How to add a compliance layer to your ERP product: architecture, integration patterns, code examples, and the Evidence Pack workflow.

Invoice Navigator TeamApril 8, 20267 min read
erpintegrationapidevelopercompliancepipeline

Your ERP generates invoices. Your customers need those invoices to be compliant with EN 16931, Peppol BIS, XRechnung, and whatever country-specific rules apply to their receivers. You can build all of this in-house — or you can add a compliance layer and ship it next quarter.

Why ERP Vendors Need a Compliance Layer

Three forces are converging:

Customer demand. "Can your ERP send Peppol invoices?" is now a standard question in procurement evaluations across Europe. Belgium's B2B mandate went live January 2026. Germany is phasing in B2B requirements. France is next. Your customers need this to work.

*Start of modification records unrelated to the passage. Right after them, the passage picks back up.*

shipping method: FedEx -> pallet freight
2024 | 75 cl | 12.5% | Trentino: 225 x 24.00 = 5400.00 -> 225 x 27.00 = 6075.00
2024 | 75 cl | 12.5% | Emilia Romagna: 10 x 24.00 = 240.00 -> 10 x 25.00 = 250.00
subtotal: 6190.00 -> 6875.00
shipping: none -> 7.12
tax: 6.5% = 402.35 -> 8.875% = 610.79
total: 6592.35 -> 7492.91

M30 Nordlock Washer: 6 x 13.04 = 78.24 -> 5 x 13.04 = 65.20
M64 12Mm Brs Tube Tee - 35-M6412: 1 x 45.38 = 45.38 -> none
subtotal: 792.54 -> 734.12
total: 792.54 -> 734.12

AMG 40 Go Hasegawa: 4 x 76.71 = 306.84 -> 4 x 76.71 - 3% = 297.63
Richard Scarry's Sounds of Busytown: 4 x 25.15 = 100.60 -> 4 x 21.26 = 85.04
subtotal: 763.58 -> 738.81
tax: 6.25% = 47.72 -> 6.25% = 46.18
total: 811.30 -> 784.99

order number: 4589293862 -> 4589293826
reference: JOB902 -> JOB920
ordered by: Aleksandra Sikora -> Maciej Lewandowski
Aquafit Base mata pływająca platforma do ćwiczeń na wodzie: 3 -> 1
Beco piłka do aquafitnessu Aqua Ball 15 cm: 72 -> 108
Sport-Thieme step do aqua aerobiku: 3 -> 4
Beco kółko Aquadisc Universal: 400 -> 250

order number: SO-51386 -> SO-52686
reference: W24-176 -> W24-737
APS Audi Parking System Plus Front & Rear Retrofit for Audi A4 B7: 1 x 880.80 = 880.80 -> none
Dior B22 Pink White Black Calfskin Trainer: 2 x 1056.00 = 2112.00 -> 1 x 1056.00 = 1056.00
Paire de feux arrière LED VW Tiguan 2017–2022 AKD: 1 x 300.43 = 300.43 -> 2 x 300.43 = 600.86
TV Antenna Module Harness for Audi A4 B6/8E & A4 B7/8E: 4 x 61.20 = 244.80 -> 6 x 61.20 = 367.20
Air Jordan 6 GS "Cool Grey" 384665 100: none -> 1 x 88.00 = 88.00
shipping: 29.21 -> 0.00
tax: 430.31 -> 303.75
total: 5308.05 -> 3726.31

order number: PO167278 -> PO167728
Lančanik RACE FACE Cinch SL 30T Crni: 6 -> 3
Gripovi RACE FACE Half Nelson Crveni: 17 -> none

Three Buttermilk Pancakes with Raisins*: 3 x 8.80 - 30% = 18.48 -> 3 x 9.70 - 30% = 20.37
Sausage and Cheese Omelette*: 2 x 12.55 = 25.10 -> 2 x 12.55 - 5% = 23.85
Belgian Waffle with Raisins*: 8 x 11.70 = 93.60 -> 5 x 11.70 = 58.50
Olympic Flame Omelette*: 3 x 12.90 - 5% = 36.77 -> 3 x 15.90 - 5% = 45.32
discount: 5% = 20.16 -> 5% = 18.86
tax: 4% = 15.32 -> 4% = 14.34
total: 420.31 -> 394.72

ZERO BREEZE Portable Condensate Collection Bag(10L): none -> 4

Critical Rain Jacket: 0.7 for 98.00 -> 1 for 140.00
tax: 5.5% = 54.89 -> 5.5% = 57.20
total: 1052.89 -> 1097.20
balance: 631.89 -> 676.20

Mandate pressure. Each new country mandate adds a CIUS with its own validation rules, identifier requirements, and format nuances. Belgium needs KBO/BCE numbers with scheme ID 0208. Germany needs Leitweg-IDs in BT-10. The Netherlands uses KVK numbers with scheme 0106. Each country is a new set of rules to implement and maintain.

The alternative. Building e-invoicing compliance in-house means implementing the four validation layers, maintaining Schematron rules for every supported country, handling rule updates 2-3 times per year, and testing against every format combination. For a single country, this is feasible. For 10+ EU markets, it's a dedicated team.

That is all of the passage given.